A situação de Deise Marli Hench, 49 anos, é parecida. A diferença é que, diferentemente do estudante, ela já não tem muitas esperanças no futuro. Moradora do Pilarzinho, Deise fica das 10 às 16 horas no calçadão da Rua XV, onde distribui propagandas de produtos de beleza que nunca viu de perto. "Vale a pena, não tenho mais saúde para outro trabalho", afirma. O maior problema? "Tem gente que não quer pegar." Ela também não tem registro em carteira e trabalha há dois anos como panfleteira nas ruas da cidade.

Mau-humor

O mau-humor alheio e os palavrões são o que mais incomodam no cotidiano da promotora de vendas Marilda da Rosa, 24 anos, que passa oito horas de seu dia na Rua XV. "Xingam a gente de tudo. Parece que o povo não entende que a gente está trabalhando", reclama. "Mas é o que está quebrando o galho, não escolho serviço. O pior é quando enganam o pessoal, não pagam o que prometeram."

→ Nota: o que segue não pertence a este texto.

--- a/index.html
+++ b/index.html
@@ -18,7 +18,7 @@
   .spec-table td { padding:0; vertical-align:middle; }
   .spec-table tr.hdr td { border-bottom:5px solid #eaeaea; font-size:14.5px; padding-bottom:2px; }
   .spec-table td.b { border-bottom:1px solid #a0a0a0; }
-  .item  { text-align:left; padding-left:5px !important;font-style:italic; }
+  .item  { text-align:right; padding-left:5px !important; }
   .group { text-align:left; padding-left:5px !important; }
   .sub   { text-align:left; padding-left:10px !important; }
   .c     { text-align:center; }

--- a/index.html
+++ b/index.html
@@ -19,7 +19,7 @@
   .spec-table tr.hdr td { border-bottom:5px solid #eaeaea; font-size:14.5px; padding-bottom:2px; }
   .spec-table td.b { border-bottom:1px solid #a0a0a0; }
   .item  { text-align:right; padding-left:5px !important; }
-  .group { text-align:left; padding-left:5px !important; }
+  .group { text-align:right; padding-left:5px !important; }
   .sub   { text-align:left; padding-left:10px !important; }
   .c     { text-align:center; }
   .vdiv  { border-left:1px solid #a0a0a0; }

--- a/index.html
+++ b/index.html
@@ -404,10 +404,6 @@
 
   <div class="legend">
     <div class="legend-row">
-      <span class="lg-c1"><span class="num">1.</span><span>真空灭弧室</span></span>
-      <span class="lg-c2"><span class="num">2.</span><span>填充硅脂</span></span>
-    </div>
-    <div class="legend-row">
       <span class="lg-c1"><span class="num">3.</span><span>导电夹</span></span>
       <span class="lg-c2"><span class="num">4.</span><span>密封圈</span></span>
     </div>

A cinco metros dali, outra panfleteira só pensa em mudar de vida. "Dá para sobreviver, mas dizer que dá para comprar roupa, melhorar de vida, não dá", diz a mulher de 28 anos que prefere não ter o nome divulgado (teme represálias da empresa). Ela trabalha das 9 às 18 horas. Se distribuir todos os panfletos, ganha mais uma carga. "É cansativo, tem que ficar em pé o dia inteiro. Fora o estresse. Tem gente muito mal-educada."